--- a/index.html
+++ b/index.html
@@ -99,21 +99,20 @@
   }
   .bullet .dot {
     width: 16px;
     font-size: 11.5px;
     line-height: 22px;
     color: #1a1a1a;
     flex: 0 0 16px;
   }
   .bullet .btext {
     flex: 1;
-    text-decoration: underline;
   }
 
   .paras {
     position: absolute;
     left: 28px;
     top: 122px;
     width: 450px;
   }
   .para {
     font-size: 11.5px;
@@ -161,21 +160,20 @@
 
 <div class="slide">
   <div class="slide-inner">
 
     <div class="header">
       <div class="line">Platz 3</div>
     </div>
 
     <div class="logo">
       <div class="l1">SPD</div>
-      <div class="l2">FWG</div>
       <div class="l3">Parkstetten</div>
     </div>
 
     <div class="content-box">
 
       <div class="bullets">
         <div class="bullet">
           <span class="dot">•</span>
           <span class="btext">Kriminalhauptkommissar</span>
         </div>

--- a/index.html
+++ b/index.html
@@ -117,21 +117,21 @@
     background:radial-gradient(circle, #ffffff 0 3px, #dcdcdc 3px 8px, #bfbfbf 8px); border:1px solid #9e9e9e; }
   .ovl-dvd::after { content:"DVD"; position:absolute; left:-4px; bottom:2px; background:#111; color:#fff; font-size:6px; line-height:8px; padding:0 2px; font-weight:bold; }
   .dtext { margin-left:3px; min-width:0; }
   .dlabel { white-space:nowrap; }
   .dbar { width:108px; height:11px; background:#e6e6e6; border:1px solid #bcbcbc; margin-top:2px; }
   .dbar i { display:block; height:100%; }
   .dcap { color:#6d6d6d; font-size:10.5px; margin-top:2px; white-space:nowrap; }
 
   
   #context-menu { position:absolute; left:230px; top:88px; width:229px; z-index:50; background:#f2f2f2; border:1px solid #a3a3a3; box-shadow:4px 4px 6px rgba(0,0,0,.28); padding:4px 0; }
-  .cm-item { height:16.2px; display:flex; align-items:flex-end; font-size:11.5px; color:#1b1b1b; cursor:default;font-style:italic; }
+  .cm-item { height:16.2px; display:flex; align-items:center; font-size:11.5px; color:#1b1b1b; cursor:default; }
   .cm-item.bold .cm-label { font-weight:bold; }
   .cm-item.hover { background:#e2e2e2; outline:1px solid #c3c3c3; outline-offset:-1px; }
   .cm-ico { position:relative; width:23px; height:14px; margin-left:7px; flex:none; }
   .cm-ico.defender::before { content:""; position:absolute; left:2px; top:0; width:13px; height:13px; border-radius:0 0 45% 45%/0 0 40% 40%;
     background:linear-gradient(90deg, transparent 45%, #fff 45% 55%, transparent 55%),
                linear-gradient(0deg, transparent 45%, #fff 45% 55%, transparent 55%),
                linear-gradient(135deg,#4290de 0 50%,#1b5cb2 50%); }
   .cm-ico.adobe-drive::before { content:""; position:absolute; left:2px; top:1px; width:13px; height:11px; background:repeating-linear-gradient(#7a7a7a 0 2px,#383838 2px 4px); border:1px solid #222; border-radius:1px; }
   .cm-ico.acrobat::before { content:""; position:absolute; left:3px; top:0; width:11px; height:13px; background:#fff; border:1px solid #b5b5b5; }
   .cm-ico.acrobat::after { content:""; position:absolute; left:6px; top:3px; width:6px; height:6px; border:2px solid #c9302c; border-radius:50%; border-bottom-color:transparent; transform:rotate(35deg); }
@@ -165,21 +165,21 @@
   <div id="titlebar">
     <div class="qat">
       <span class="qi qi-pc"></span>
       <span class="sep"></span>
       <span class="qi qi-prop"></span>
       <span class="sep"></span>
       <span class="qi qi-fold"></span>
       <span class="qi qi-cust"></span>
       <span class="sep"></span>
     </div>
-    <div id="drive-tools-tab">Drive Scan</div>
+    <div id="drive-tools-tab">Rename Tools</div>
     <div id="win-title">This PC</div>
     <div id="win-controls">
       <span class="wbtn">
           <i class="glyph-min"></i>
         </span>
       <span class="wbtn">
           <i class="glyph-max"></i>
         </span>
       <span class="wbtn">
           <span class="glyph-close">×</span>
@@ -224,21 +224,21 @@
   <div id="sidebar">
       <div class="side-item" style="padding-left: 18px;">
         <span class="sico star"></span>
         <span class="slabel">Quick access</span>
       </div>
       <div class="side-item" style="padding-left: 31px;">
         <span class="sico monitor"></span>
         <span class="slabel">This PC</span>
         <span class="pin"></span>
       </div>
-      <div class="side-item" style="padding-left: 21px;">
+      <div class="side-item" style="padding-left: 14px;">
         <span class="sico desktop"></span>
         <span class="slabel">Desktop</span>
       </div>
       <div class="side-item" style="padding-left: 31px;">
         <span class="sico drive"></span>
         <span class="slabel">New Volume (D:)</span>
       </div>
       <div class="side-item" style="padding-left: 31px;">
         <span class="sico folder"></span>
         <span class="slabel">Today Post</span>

━━━━

### [WHAT THIS TASK INVOLVES]
Return only the count of lines in the listing above that hold the string "tools".

### [RESPONSE BELOW]
2